**Problem to work on**
No picture belongs in the copy. Repeat each line below exactly.

(Front-end code change data)
===
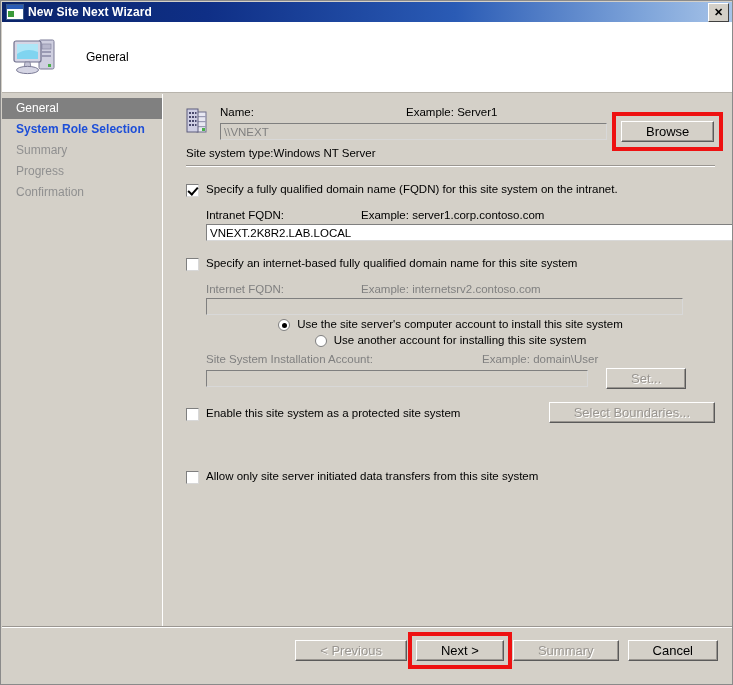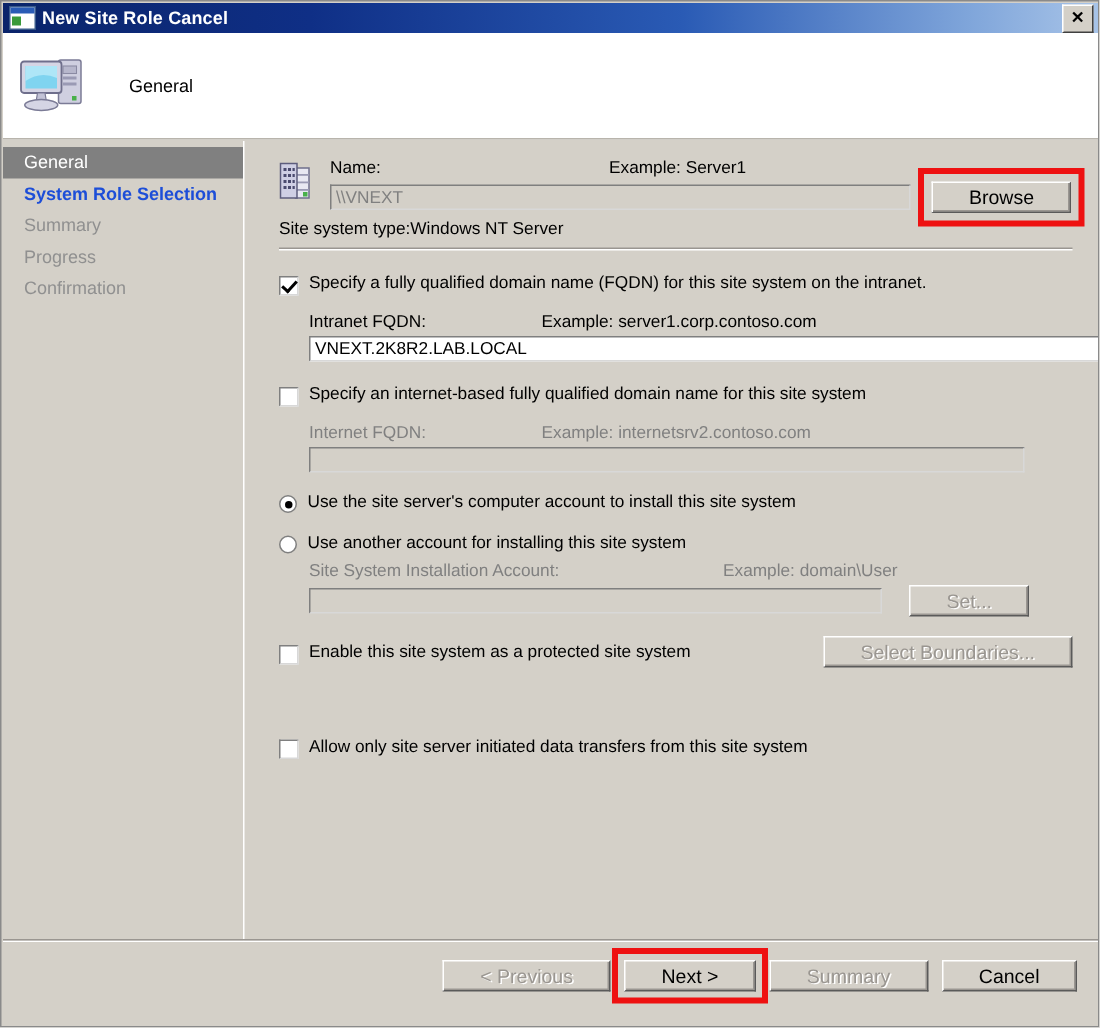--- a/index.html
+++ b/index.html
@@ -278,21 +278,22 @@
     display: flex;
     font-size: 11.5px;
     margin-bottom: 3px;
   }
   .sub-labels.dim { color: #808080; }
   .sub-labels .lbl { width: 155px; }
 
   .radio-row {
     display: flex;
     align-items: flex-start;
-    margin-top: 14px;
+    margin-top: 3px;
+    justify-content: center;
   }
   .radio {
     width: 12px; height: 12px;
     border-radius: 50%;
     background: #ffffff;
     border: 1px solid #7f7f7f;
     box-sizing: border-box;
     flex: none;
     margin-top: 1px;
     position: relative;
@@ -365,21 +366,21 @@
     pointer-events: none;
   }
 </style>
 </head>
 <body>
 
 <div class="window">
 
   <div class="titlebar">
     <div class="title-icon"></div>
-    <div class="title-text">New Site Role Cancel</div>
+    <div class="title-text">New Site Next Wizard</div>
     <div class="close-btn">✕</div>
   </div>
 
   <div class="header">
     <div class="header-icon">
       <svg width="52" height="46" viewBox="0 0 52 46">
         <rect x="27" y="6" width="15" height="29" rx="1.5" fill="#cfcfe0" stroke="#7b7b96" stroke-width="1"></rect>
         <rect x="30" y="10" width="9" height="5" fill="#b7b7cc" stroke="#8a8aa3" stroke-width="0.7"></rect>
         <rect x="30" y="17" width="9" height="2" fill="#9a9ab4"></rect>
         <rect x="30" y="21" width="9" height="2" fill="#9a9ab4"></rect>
===
**Response**
--- a/index.html
+++ b/index.html
@@ -278,21 +278,22 @@
     display: flex;
     font-size: 11.5px;
     margin-bottom: 3px;
   }
   .sub-labels.dim { color: #808080; }
   .sub-labels .lbl { width: 155px; }
 
   .radio-row {
     display: flex;
     align-items: flex-start;
-    margin-top: 14px;
+    margin-top: 3px;
+    justify-content: center;
   }
   .radio {
     width: 12px; height: 12px;
     border-radius: 50%;
     background: #ffffff;
     border: 1px solid #7f7f7f;
     box-sizing: border-box;
     flex: none;
     margin-top: 1px;
     position: relative;
@@ -365,21 +366,21 @@
     pointer-events: none;
   }
 </style>
 </head>
 <body>
 
 <div class="window">
 
   <div class="titlebar">
     <div class="title-icon"></div>
-    <div class="title-text">New Site Role Cancel</div>
+    <div class="title-text">New Site Next Wizard</div>
     <div class="close-btn">✕</div>
   </div>
 
   <div class="header">
     <div class="header-icon">
       <svg width="52" height="46" viewBox="0 0 52 46">
         <rect x="27" y="6" width="15" height="29" rx="1.5" fill="#cfcfe0" stroke="#7b7b96" stroke-width="1"></rect>
         <rect x="30" y="10" width="9" height="5" fill="#b7b7cc" stroke="#8a8aa3" stroke-width="0.7"></rect>
         <rect x="30" y="17" width="9" height="2" fill="#9a9ab4"></rect>
         <rect x="30" y="21" width="9" height="2" fill="#9a9ab4"></rect>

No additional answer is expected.